### Exercise instructions:
Every entry that follows must be written out exactly, apart from its pictures.

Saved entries
----------
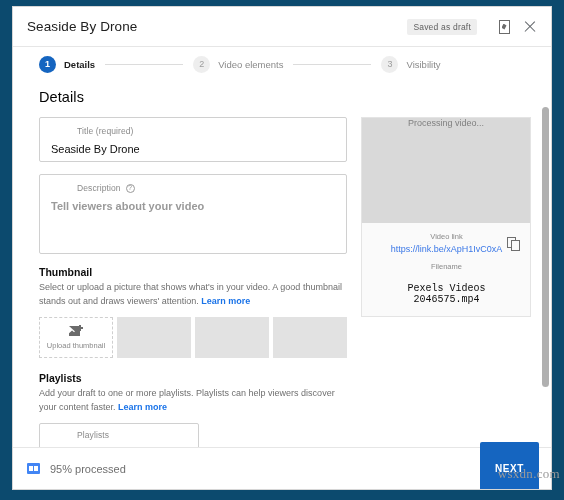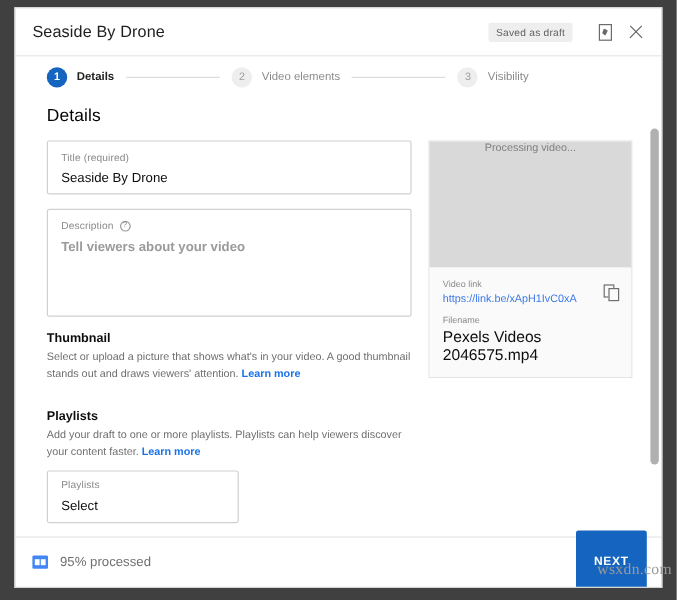"Seaside By Drone" #page { background: #404040 -> #0c4a6e }
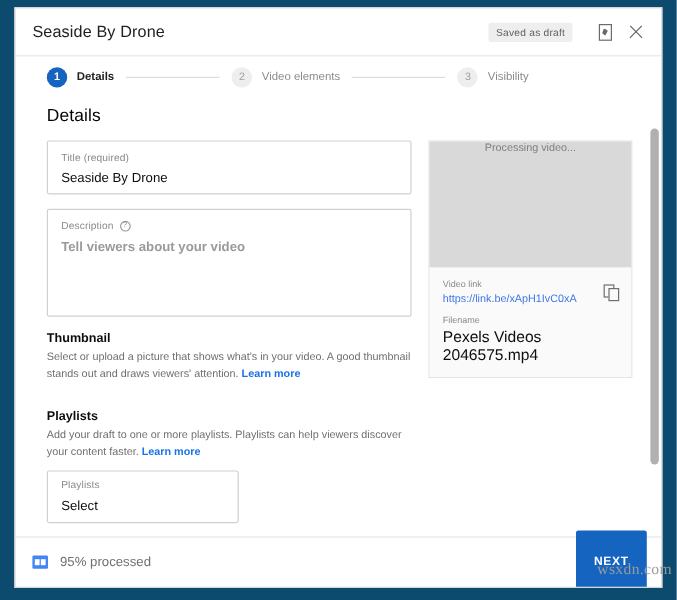"Title (required)" .field-lbl { margin-left: none -> 26px }
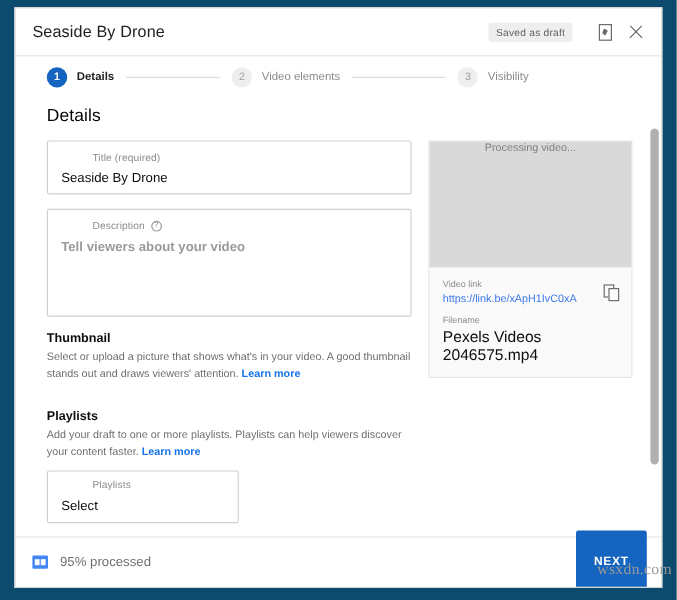"Description" .f-desc { height: 90px -> 80px }
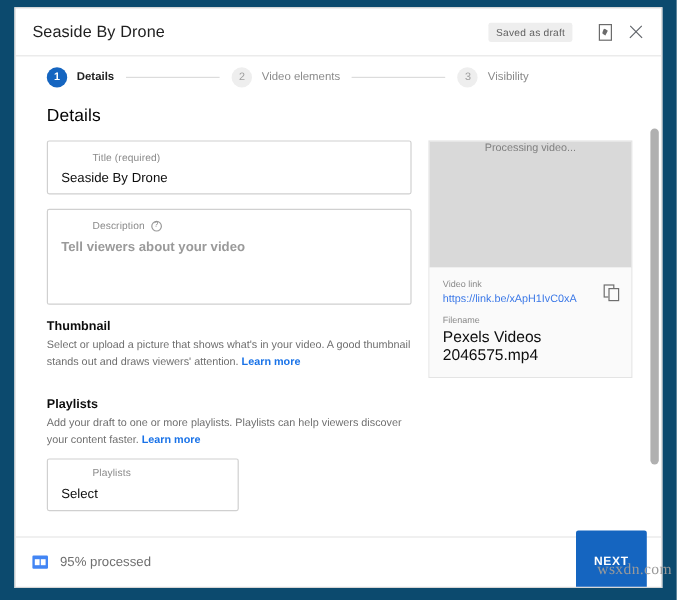"Video link" .vid-meta { text-align: none -> center }
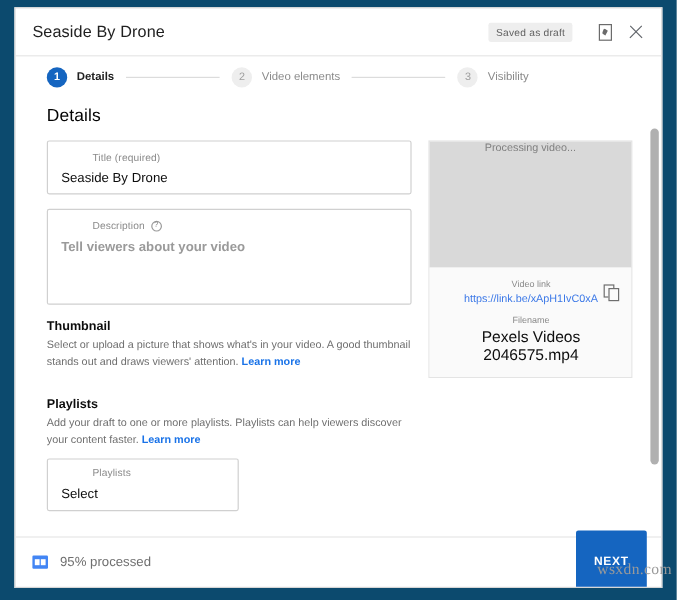"Pexels Videos 2046575.mp4" .meta-val { font-family: none -> Liberation Mono, monospace; font-size: 13px -> 10px; margin-top: 2px -> 12px }
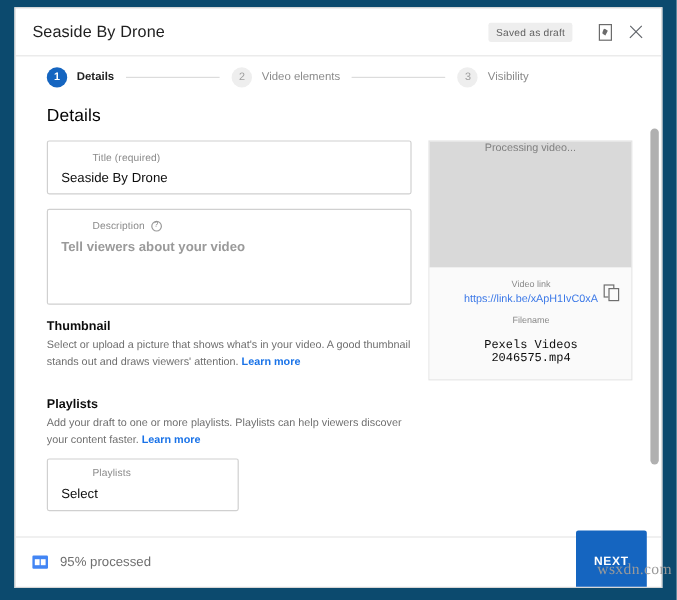"Upload thumbnail" div.thumbs { html: none -> <div> <div> <span> <span></span> <span></span> </span> <span>Upload thumbnail</span> </div> <div></div> <div></div> <div></div> </div> }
----------
### Answer to this exercise:
"Seaside By Drone" #page { background: #404040 -> #0c4a6e }
"Title (required)" .field-lbl { margin-left: none -> 26px }
"Description" .f-desc { height: 90px -> 80px }
"Video link" .vid-meta { text-align: none -> center }
"Pexels Videos 2046575.mp4" .meta-val { font-family: none -> Liberation Mono, monospace; font-size: 13px -> 10px; margin-top: 2px -> 12px }
"Upload thumbnail" div.thumbs { html: none -> <div> <div> <span> <span></span> <span></span> </span> <span>Upload thumbnail</span> </div> <div></div> <div></div> <div></div> </div> }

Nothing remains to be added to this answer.